- Dataset excerpts -

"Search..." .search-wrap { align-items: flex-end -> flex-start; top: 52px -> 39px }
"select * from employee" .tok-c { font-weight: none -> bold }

--

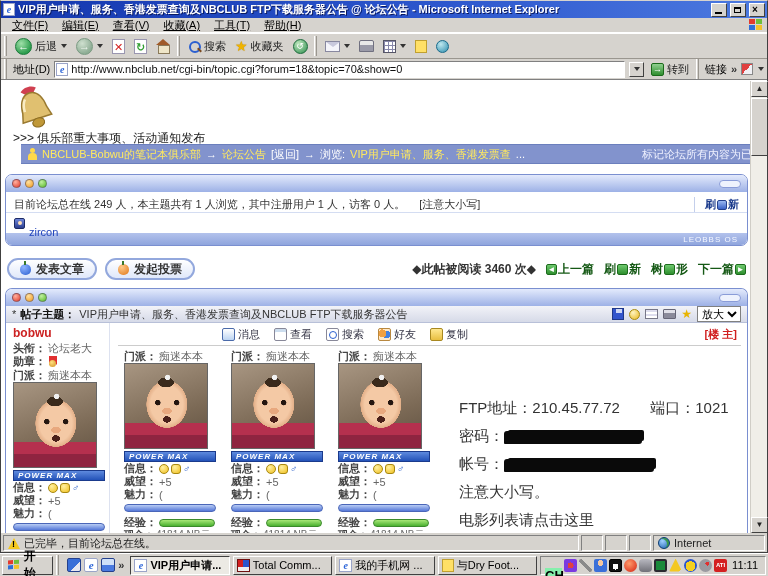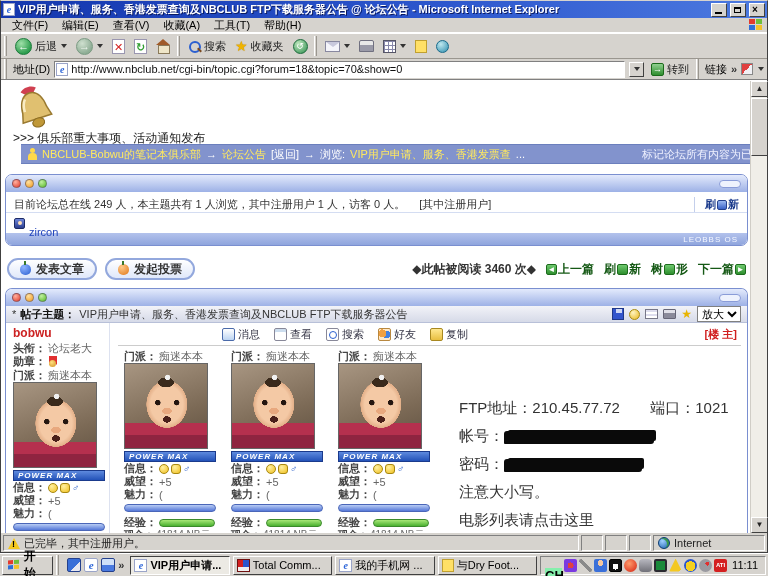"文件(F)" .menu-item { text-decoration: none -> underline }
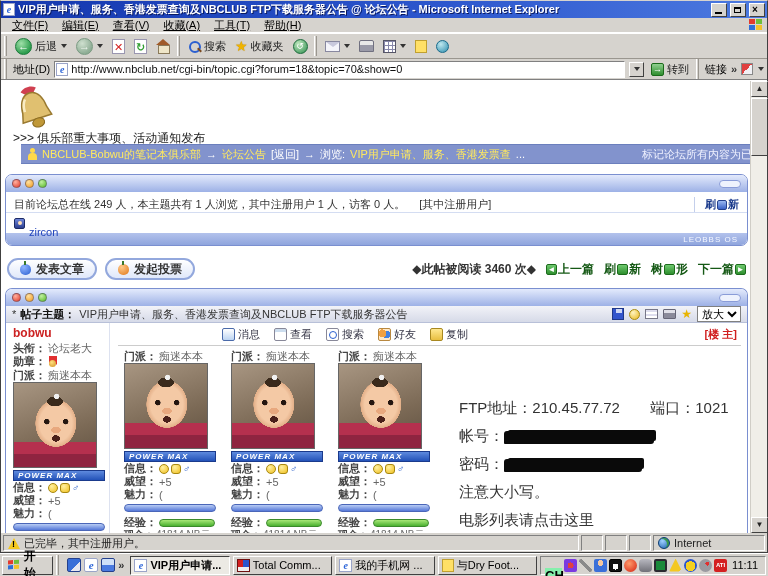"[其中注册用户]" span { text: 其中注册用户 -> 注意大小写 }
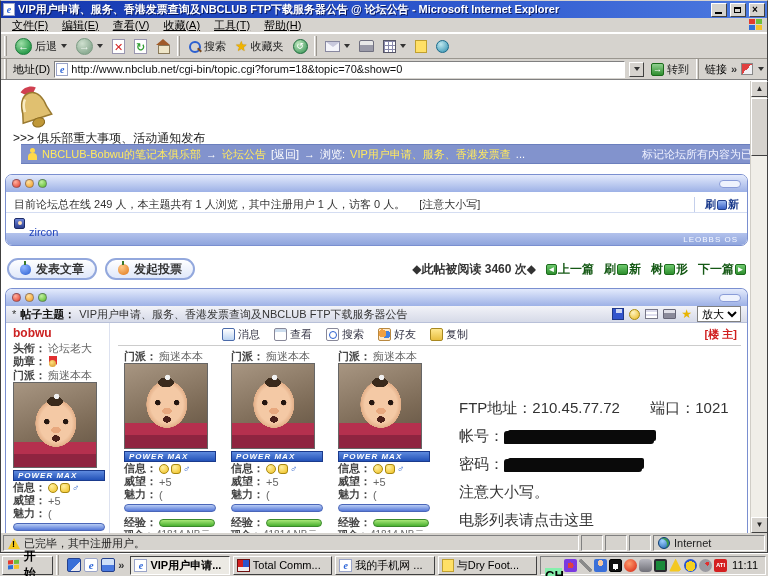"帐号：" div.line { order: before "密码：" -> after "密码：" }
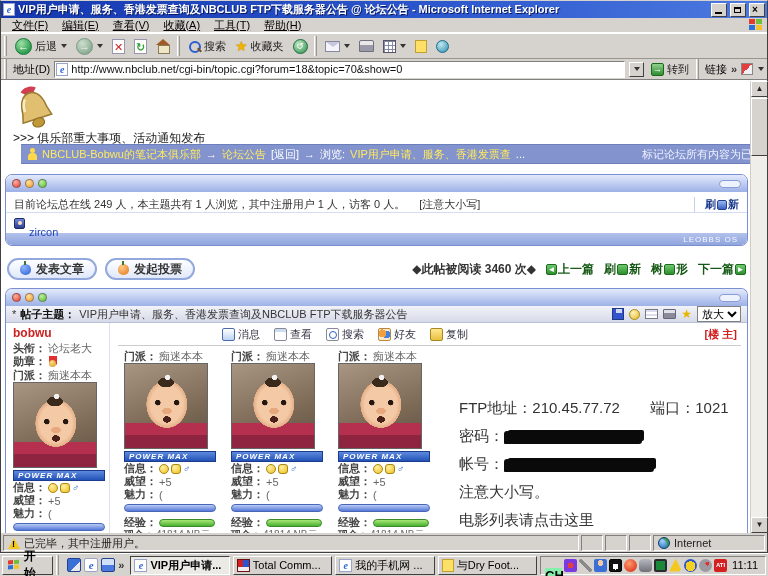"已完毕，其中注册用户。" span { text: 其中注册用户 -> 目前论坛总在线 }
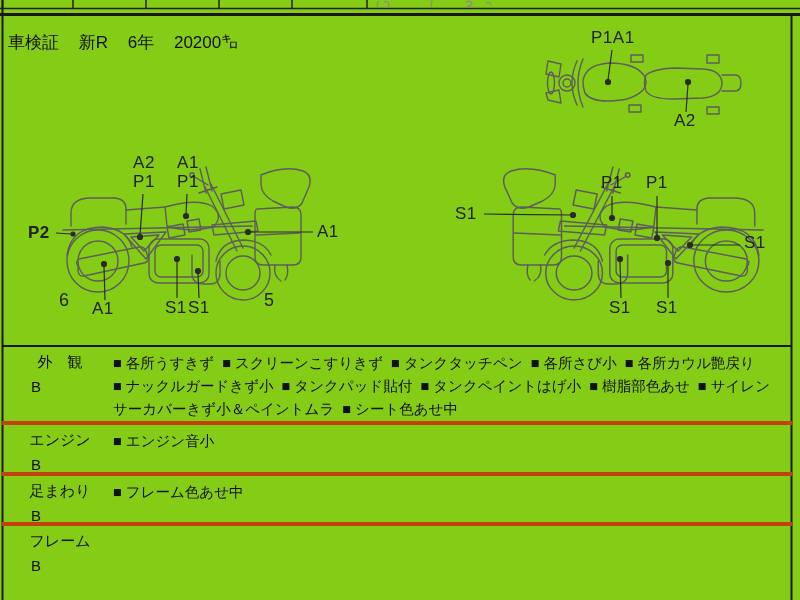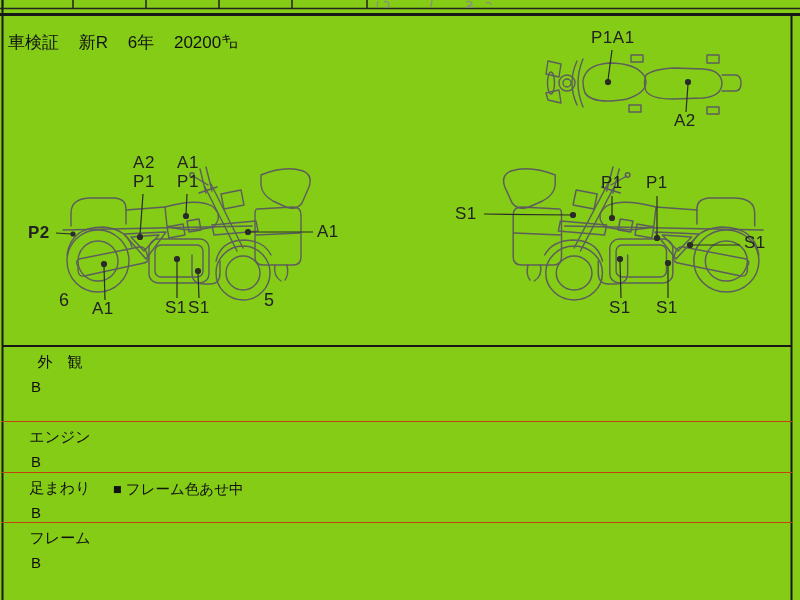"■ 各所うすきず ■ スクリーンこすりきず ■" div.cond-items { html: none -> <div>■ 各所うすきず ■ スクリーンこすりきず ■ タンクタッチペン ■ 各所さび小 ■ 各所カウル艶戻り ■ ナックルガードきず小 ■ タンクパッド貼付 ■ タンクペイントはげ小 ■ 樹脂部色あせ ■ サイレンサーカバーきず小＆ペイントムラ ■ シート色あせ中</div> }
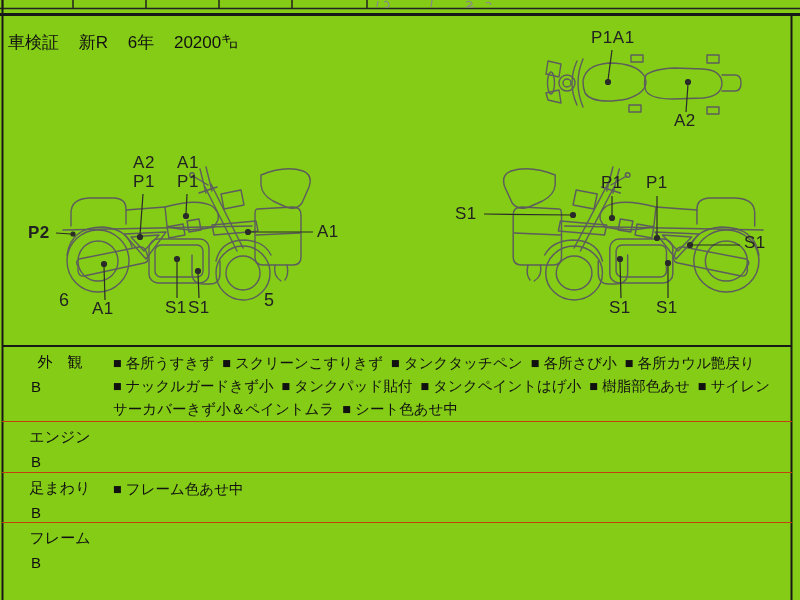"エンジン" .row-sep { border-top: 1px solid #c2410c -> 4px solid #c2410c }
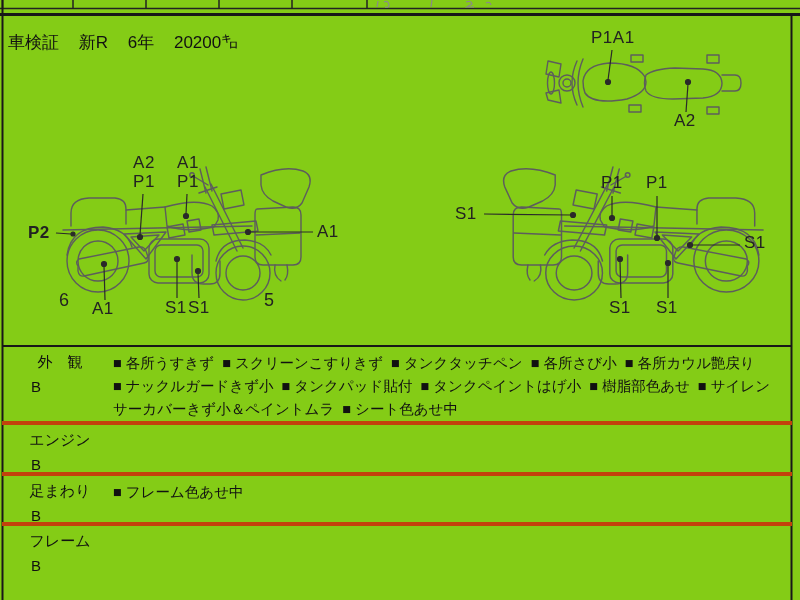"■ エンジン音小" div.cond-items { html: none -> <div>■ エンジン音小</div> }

==

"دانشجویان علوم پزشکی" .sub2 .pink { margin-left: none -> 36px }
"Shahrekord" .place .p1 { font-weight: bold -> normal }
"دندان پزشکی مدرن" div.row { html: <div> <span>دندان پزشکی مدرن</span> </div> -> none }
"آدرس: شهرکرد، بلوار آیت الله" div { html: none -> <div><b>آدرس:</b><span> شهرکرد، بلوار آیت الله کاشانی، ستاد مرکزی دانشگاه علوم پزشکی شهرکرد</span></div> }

- Work request -
What are the lines in the records above, word for word, from the one containing "-> <div>■ 各所うすきず" through the one containing "-> <div>■ エンジン音小</div>", both ends included and pictures left out?

- Written response -
"■ 各所うすきず ■ スクリーンこすりきず ■" div.cond-items { html: none -> <div>■ 各所うすきず ■ スクリーンこすりきず ■ タンクタッチペン ■ 各所さび小 ■ 各所カウル艶戻り ■ ナックルガードきず小 ■ タンクパッド貼付 ■ タンクペイントはげ小 ■ 樹脂部色あせ ■ サイレンサーカバーきず小＆ペイントムラ ■ シート色あせ中</div> }
"エンジン" .row-sep { border-top: 1px solid #c2410c -> 4px solid #c2410c }
"■ エンジン音小" div.cond-items { html: none -> <div>■ エンジン音小</div> }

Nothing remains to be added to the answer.